» **Assigned task**
Write out every entry precisely as given, leaving the pictures out.

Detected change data
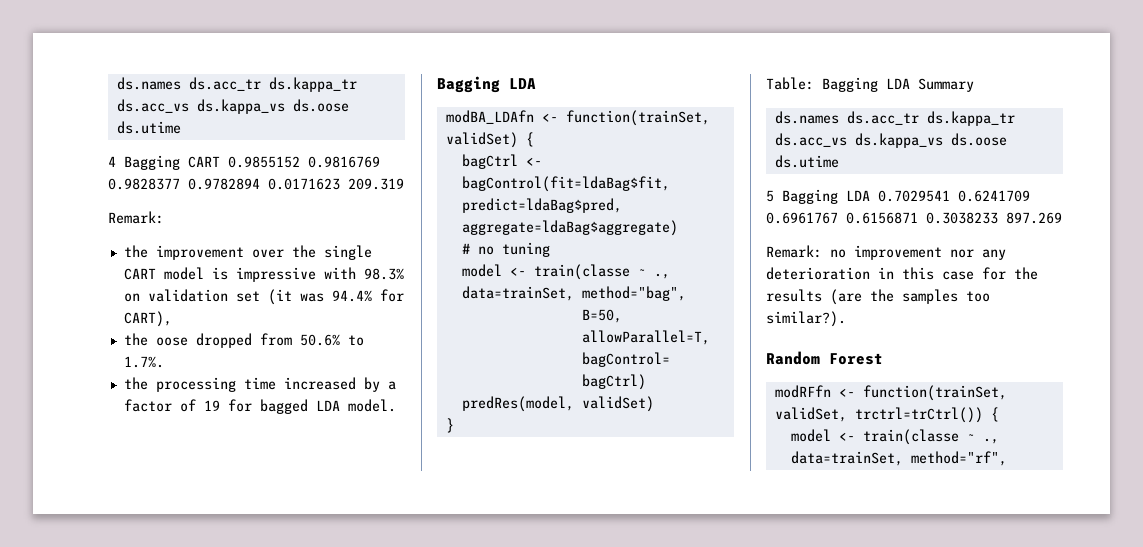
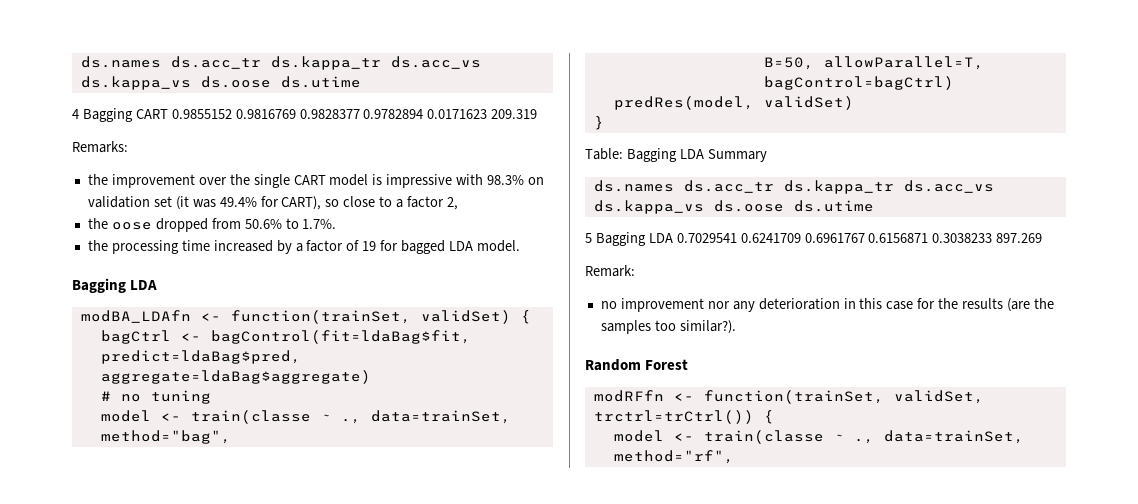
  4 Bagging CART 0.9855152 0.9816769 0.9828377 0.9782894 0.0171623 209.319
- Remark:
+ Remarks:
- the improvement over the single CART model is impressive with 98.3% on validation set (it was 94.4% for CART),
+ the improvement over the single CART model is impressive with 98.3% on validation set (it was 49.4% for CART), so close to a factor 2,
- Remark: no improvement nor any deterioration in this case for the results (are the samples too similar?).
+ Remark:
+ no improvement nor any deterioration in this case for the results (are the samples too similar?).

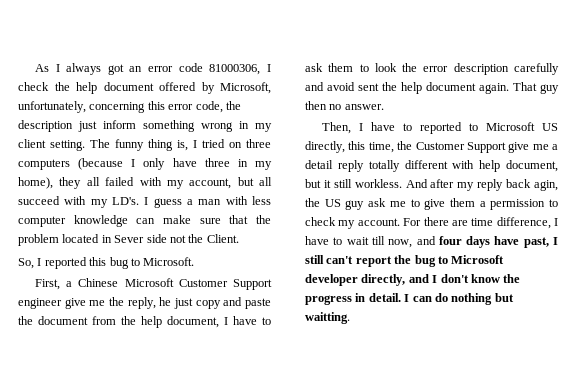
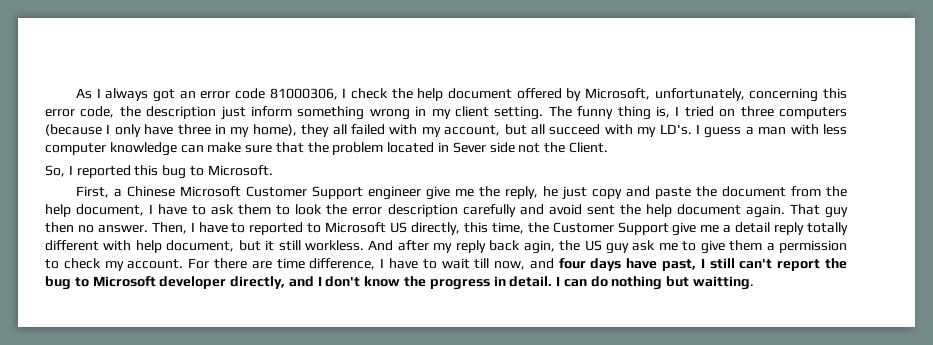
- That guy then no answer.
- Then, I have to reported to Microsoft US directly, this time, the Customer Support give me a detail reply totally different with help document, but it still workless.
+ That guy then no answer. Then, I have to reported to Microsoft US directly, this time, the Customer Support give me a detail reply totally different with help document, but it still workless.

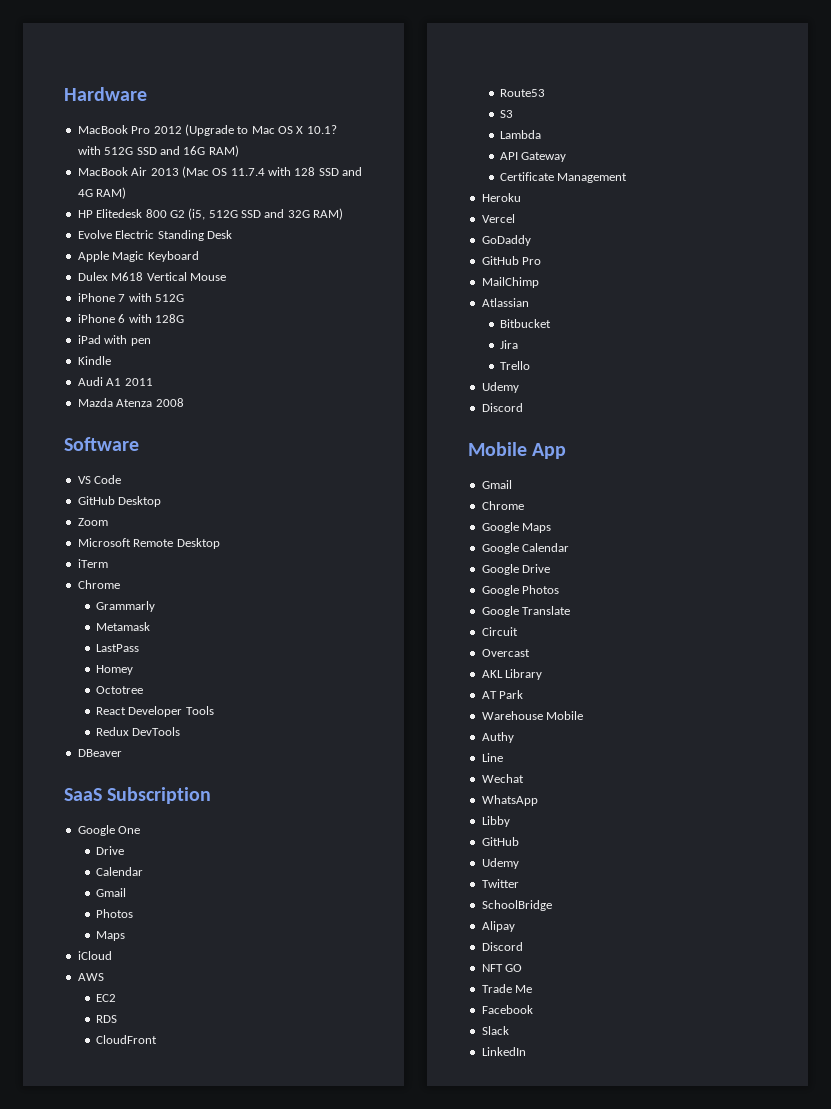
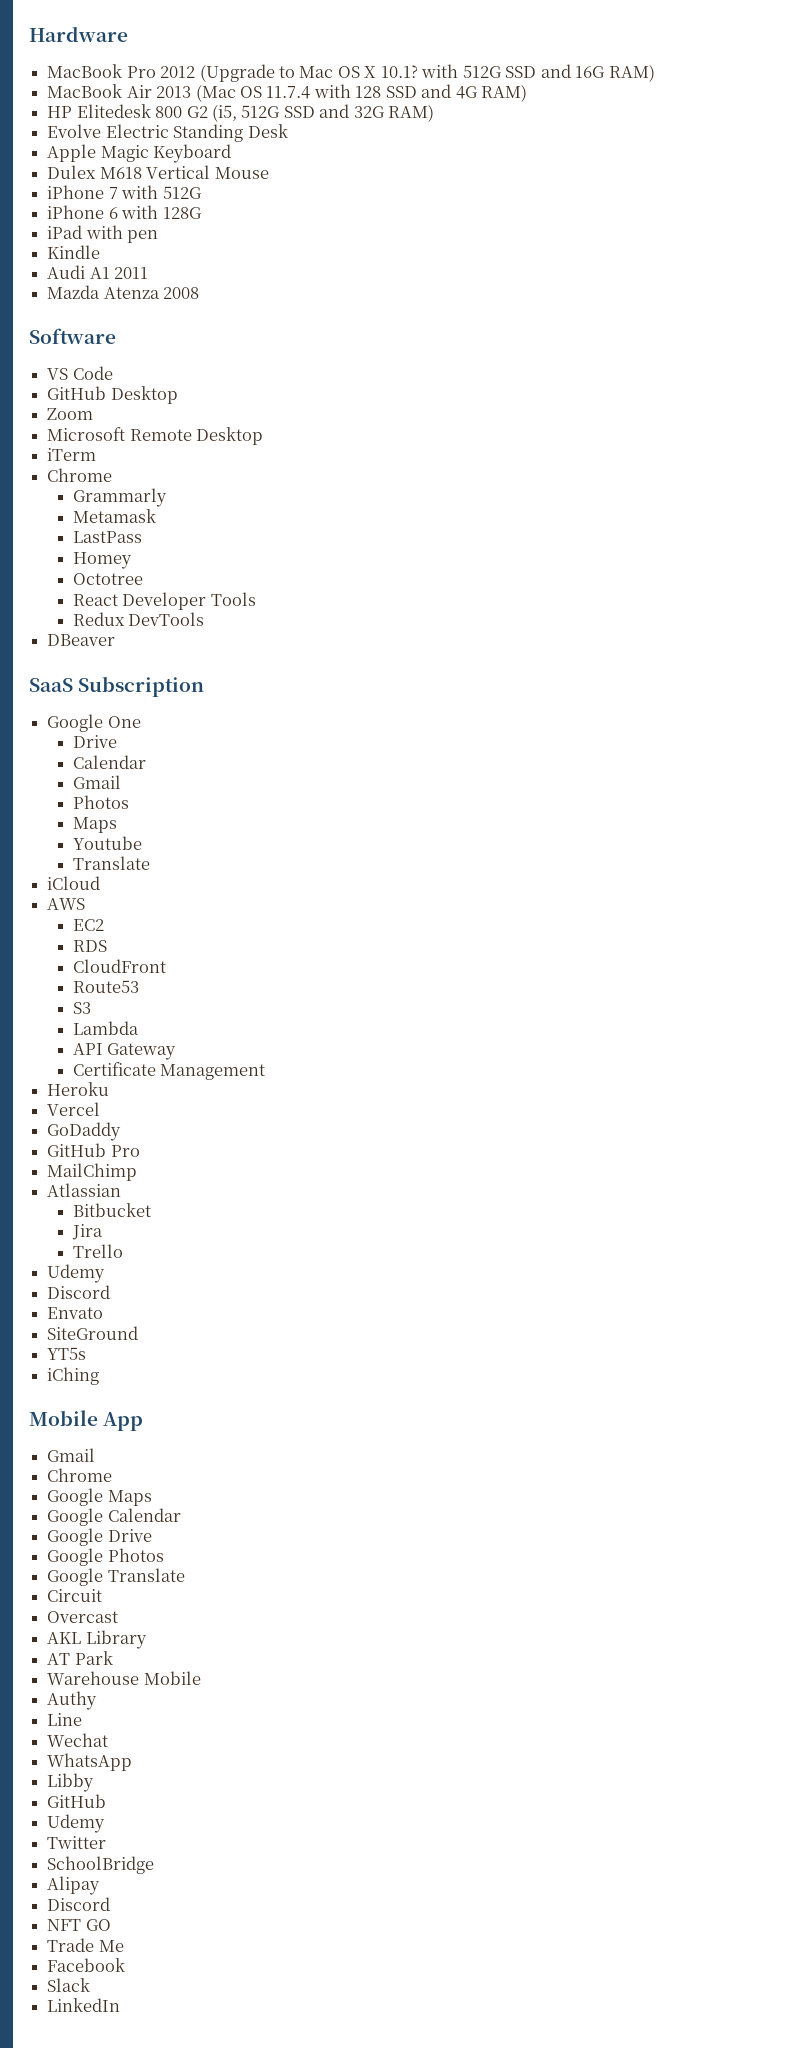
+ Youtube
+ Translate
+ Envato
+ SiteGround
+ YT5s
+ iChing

» **Task solution**
  4 Bagging CART 0.9855152 0.9816769 0.9828377 0.9782894 0.0171623 209.319
- Remark:
+ Remarks:
- the improvement over the single CART model is impressive with 98.3% on validation set (it was 94.4% for CART),
+ the improvement over the single CART model is impressive with 98.3% on validation set (it was 49.4% for CART), so close to a factor 2,
- Remark: no improvement nor any deterioration in this case for the results (are the samples too similar?).
+ Remark:
+ no improvement nor any deterioration in this case for the results (are the samples too similar?).

- That guy then no answer.
- Then, I have to reported to Microsoft US directly, this time, the Customer Support give me a detail reply totally different with help document, but it still workless.
+ That guy then no answer. Then, I have to reported to Microsoft US directly, this time, the Customer Support give me a detail reply totally different with help document, but it still workless.

+ Youtube
+ Translate
+ Envato
+ SiteGround
+ YT5s
+ iChing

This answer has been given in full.